> [Requirement]
Set down every line of the data, unchanged and complete.

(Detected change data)
────────────────

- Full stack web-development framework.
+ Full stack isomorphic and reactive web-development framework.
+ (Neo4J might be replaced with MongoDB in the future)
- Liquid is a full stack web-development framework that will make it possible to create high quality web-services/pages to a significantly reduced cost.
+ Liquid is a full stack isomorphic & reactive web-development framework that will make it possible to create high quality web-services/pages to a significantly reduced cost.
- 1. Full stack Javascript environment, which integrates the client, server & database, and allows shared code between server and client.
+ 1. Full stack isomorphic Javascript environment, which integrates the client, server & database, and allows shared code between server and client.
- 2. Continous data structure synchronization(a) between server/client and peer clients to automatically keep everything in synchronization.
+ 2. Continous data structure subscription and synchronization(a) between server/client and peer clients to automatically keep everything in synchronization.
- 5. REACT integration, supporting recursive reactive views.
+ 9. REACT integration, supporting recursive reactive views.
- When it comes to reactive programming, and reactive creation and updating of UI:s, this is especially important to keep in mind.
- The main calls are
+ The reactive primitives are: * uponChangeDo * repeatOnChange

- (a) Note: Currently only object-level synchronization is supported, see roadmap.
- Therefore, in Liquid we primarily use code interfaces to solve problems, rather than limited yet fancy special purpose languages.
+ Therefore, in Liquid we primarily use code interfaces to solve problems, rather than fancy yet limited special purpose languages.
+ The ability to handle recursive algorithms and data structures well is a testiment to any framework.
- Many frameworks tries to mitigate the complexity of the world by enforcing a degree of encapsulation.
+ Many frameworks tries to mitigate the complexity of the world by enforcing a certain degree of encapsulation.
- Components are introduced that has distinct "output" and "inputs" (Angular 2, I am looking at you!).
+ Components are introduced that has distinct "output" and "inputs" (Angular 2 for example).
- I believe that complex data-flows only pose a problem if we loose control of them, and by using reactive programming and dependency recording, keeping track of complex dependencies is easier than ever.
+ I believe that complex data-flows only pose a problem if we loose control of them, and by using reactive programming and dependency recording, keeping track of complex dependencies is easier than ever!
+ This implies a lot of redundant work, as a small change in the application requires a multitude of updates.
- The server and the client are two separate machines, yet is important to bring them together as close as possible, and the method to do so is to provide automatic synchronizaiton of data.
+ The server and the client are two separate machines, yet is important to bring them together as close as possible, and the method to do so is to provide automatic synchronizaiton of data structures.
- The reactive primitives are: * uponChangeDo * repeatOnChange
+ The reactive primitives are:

────────────────

> [Task solution]
- Full stack web-development framework.
+ Full stack isomorphic and reactive web-development framework.
+ (Neo4J might be replaced with MongoDB in the future)
- Liquid is a full stack web-development framework that will make it possible to create high quality web-services/pages to a significantly reduced cost.
+ Liquid is a full stack isomorphic & reactive web-development framework that will make it possible to create high quality web-services/pages to a significantly reduced cost.
- 1. Full stack Javascript environment, which integrates the client, server & database, and allows shared code between server and client.
+ 1. Full stack isomorphic Javascript environment, which integrates the client, server & database, and allows shared code between server and client.
- 2. Continous data structure synchronization(a) between server/client and peer clients to automatically keep everything in synchronization.
+ 2. Continous data structure subscription and synchronization(a) between server/client and peer clients to automatically keep everything in synchronization.
- 5. REACT integration, supporting recursive reactive views.
+ 9. REACT integration, supporting recursive reactive views.
- When it comes to reactive programming, and reactive creation and updating of UI:s, this is especially important to keep in mind.
- The main calls are
+ The reactive primitives are: * uponChangeDo * repeatOnChange

- (a) Note: Currently only object-level synchronization is supported, see roadmap.
- Therefore, in Liquid we primarily use code interfaces to solve problems, rather than limited yet fancy special purpose languages.
+ Therefore, in Liquid we primarily use code interfaces to solve problems, rather than fancy yet limited special purpose languages.
+ The ability to handle recursive algorithms and data structures well is a testiment to any framework.
- Many frameworks tries to mitigate the complexity of the world by enforcing a degree of encapsulation.
+ Many frameworks tries to mitigate the complexity of the world by enforcing a certain degree of encapsulation.
- Components are introduced that has distinct "output" and "inputs" (Angular 2, I am looking at you!).
+ Components are introduced that has distinct "output" and "inputs" (Angular 2 for example).
- I believe that complex data-flows only pose a problem if we loose control of them, and by using reactive programming and dependency recording, keeping track of complex dependencies is easier than ever.
+ I believe that complex data-flows only pose a problem if we loose control of them, and by using reactive programming and dependency recording, keeping track of complex dependencies is easier than ever!
+ This implies a lot of redundant work, as a small change in the application requires a multitude of updates.
- The server and the client are two separate machines, yet is important to bring them together as close as possible, and the method to do so is to provide automatic synchronizaiton of data.
+ The server and the client are two separate machines, yet is important to bring them together as close as possible, and the method to do so is to provide automatic synchronizaiton of data structures.
- The reactive primitives are: * uponChangeDo * repeatOnChange
+ The reactive primitives are:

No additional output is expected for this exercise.